Feb. 7 (Bloomberg) -- South African bonds rose, extending the biggest weekly gain since September, as lower rand volatility lured investors to the nation’s debt. The currency fell after a worse-than-forecast U.S. jobs report.
Foreign investors were net buyers of South African bonds yesterday for the second time this week, purchasing 349 million rand ($32 million), according to stock exchange data. The rand’s three-month implied volatility against the dollar dropped 162 basis points this week to 15.05 percent as options traders anticipate narrowed price swings in coming months.
“As emerging-market currencies stabilized and then gained, there has been a lot of talk that real money is returning to emerging-market assets,” John Cairns, a currency strategist at Rand Merchant Bank in Johannesburg, said in a note to clients.
Yields on benchmark rand bonds due December 2026 dropped two basis points, or 0.02 percentage point, to 8.68 percent by 5:46 p.m. in Johannesburg, the lowest on a closing basis since Jan. 27. The yield has declined 24 basis points this week, the most since the five days ending Sept. 13, according to data compiled by Bloomberg. The rand weakened 0.5 percent to 11.0852 per dollar, curbing its five-day gain to 0.3 percent.

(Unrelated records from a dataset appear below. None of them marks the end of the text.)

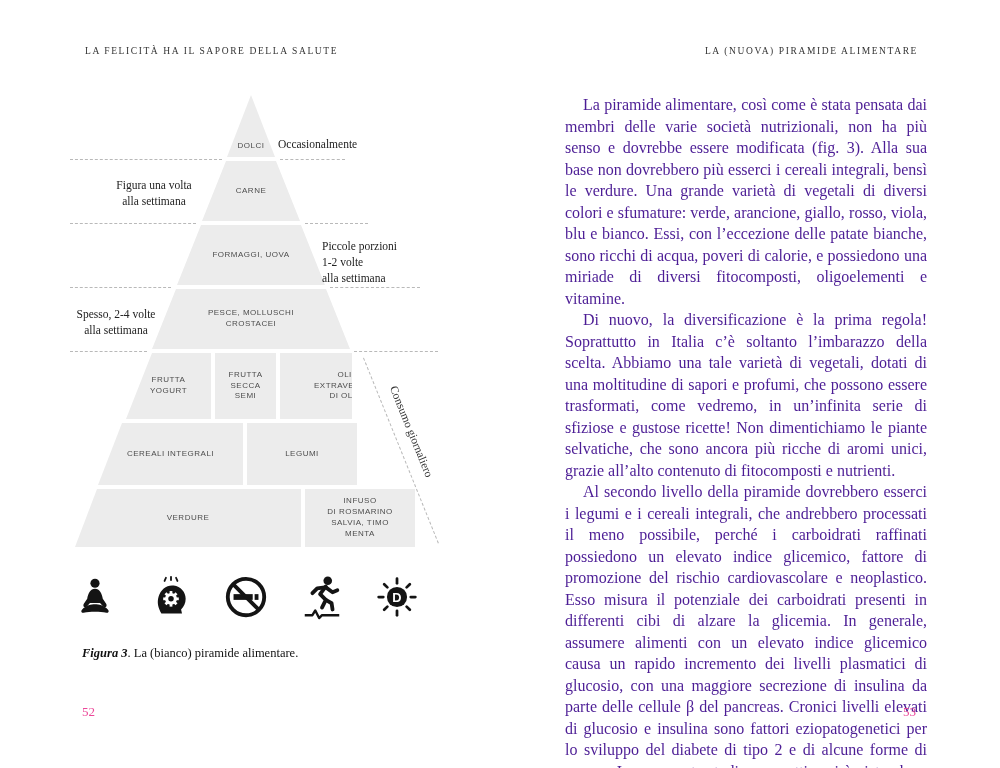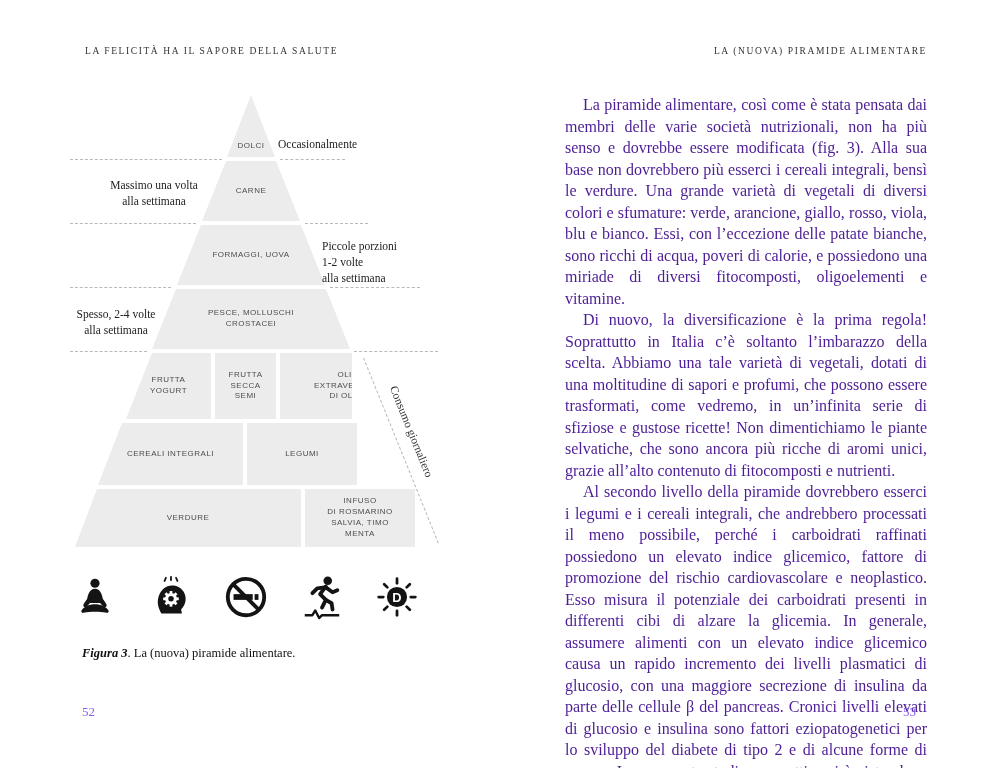"LA (NUOVA) PIRAMIDE ALIMENTARE" .right-head { right: 73px -> 82px }
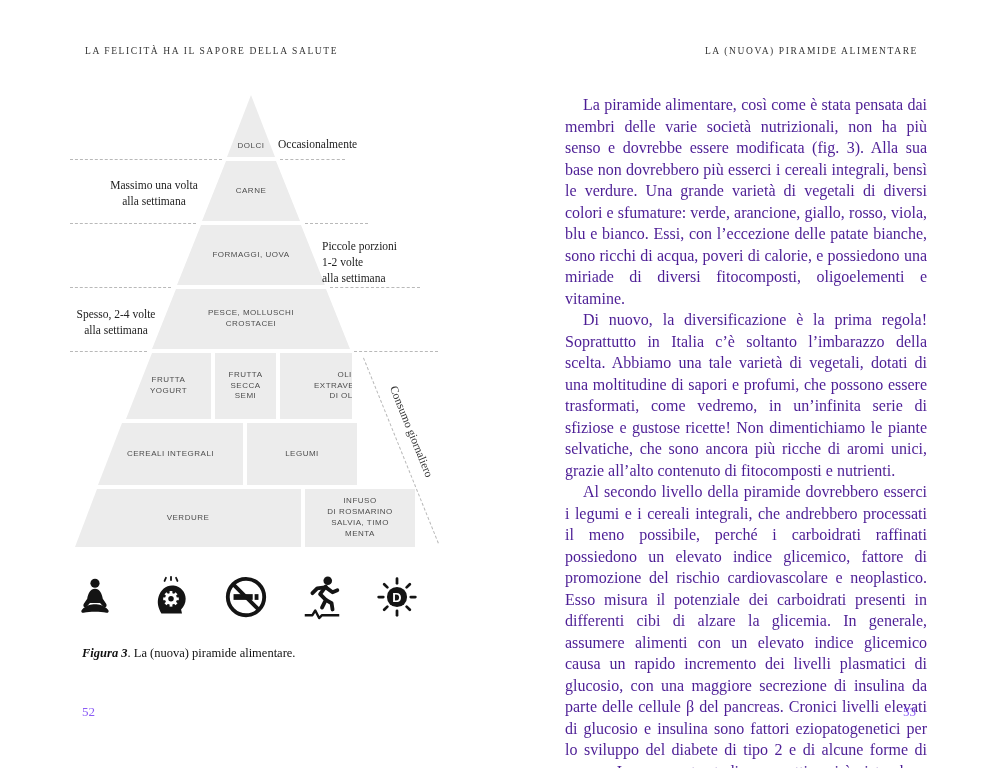"Massimo una volta" div.side-label { text: Massimo -> Figura }
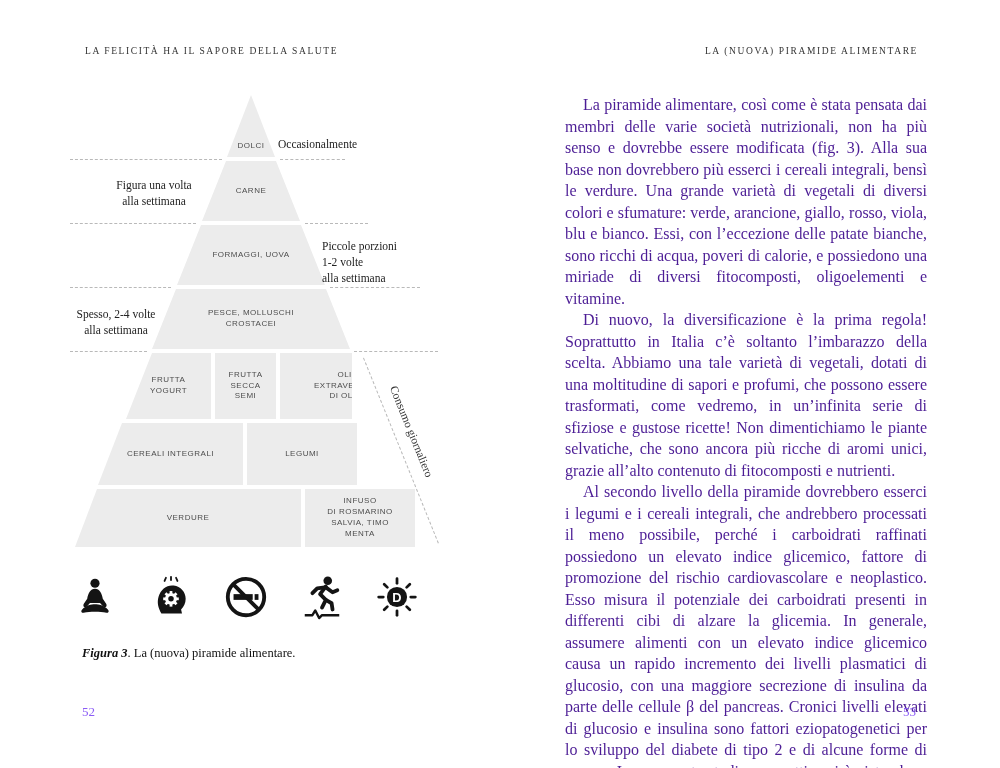". La (nuova) piramide alimentare." span { text: nuova -> bianco }
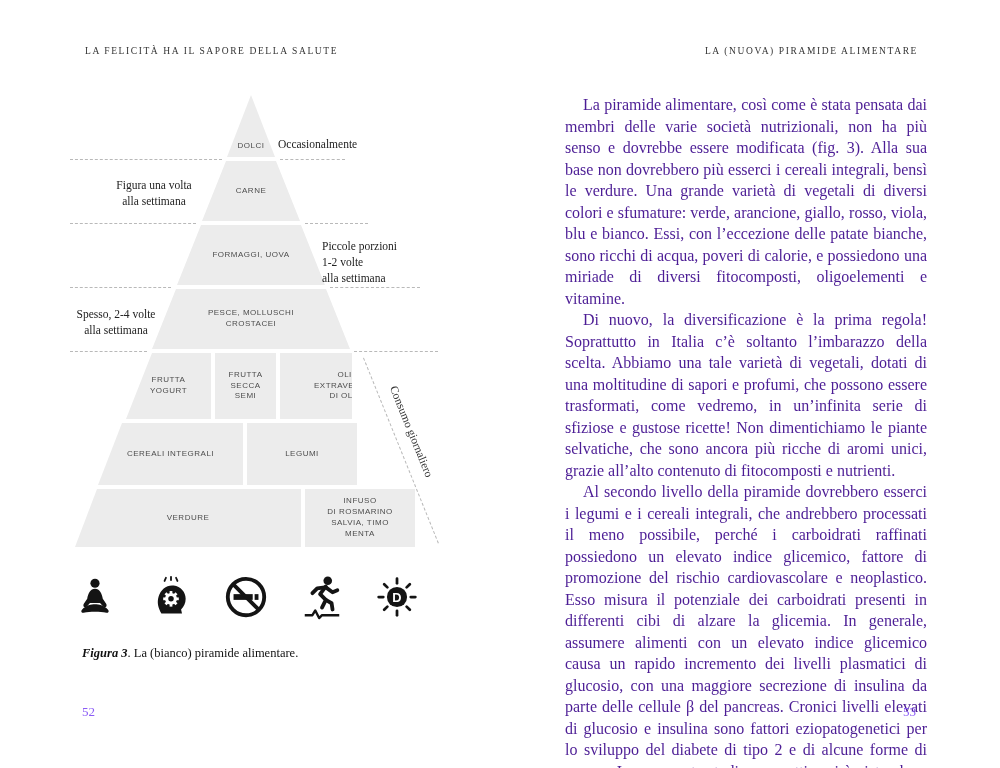"52" .page-num { color: #8b5cf6 -> #ec4899 }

The rand reversed an earlier advance as a Labor Department report showed U.S. employers added 113,000 jobs in January, compared with the 180,000 median estimate of economists in a Bloomberg survey.
“The view that developed markets are the only places to be may start being tested,” Vivienne Taberer, who helps manage the equivalent of more than $14 billion in fixed-income assets at Investec Plc, said by phone from Cape Town today. “Things are not that bad for emerging markets and not so good for developed markets.”
Lower currency volatility would increase carry returns on South African investments, luring investors to the rand, David Bloom, global head of currency strategy at HSBC Holdings Plc, said in an interview in Cape Town yesterday. Carry trade refers to the rate of interest earned from securities less the cost of funds borrowed to purchase them.